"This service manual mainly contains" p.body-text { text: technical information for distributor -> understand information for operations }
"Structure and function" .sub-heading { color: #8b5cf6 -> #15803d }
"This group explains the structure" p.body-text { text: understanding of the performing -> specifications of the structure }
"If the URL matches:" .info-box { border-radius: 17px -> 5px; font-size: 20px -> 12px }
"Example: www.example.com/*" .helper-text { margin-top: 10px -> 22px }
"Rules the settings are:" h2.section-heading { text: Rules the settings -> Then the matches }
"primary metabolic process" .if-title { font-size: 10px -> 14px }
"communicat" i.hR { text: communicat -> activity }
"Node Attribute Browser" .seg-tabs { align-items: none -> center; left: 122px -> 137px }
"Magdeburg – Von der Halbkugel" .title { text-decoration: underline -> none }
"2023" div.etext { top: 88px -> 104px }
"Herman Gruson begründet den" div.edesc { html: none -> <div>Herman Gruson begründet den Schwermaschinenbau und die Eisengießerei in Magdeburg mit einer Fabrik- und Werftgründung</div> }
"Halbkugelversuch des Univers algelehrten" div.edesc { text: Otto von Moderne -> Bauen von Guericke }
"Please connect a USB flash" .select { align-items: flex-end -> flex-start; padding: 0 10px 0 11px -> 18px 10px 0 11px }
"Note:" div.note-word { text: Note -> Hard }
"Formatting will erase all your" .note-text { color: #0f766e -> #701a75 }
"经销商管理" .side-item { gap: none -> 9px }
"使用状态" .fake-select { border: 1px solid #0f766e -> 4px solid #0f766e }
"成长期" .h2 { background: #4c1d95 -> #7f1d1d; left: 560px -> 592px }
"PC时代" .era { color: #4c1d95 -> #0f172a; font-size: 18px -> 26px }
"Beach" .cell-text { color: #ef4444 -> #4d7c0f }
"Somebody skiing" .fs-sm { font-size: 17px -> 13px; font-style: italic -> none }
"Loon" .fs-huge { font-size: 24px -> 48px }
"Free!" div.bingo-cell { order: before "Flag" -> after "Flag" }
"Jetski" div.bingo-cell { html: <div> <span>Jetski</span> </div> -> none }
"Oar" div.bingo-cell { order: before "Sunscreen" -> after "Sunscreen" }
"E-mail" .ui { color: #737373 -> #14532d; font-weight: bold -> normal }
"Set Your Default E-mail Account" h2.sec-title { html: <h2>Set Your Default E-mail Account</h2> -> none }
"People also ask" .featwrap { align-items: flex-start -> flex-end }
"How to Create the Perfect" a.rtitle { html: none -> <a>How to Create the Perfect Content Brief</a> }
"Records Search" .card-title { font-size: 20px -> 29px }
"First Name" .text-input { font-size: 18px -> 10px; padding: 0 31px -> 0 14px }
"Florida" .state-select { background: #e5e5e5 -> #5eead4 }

==============================

* **ABOUT THIS EXERCISE**:
Retype exactly the lines from the first line of the records above through the line containing "connect a USB", both included, and nothing else.

* **SOLUTION**:
"This service manual mainly contains" p.body-text { text: technical information for distributor -> understand information for operations }
"Structure and function" .sub-heading { color: #8b5cf6 -> #15803d }
"This group explains the structure" p.body-text { text: understanding of the performing -> specifications of the structure }
"If the URL matches:" .info-box { border-radius: 17px -> 5px; font-size: 20px -> 12px }
"Example: www.example.com/*" .helper-text { margin-top: 10px -> 22px }
"Rules the settings are:" h2.section-heading { text: Rules the settings -> Then the matches }
"primary metabolic process" .if-title { font-size: 10px -> 14px }
"communicat" i.hR { text: communicat -> activity }
"Node Attribute Browser" .seg-tabs { align-items: none -> center; left: 122px -> 137px }
"Magdeburg – Von der Halbkugel" .title { text-decoration: underline -> none }
"2023" div.etext { top: 88px -> 104px }
"Herman Gruson begründet den" div.edesc { html: none -> <div>Herman Gruson begründet den Schwermaschinenbau und die Eisengießerei in Magdeburg mit einer Fabrik- und Werftgründung</div> }
"Halbkugelversuch des Univers algelehrten" div.edesc { text: Otto von Moderne -> Bauen von Guericke }
"Please connect a USB flash" .select { align-items: flex-end -> flex-start; padding: 0 10px 0 11px -> 18px 10px 0 11px }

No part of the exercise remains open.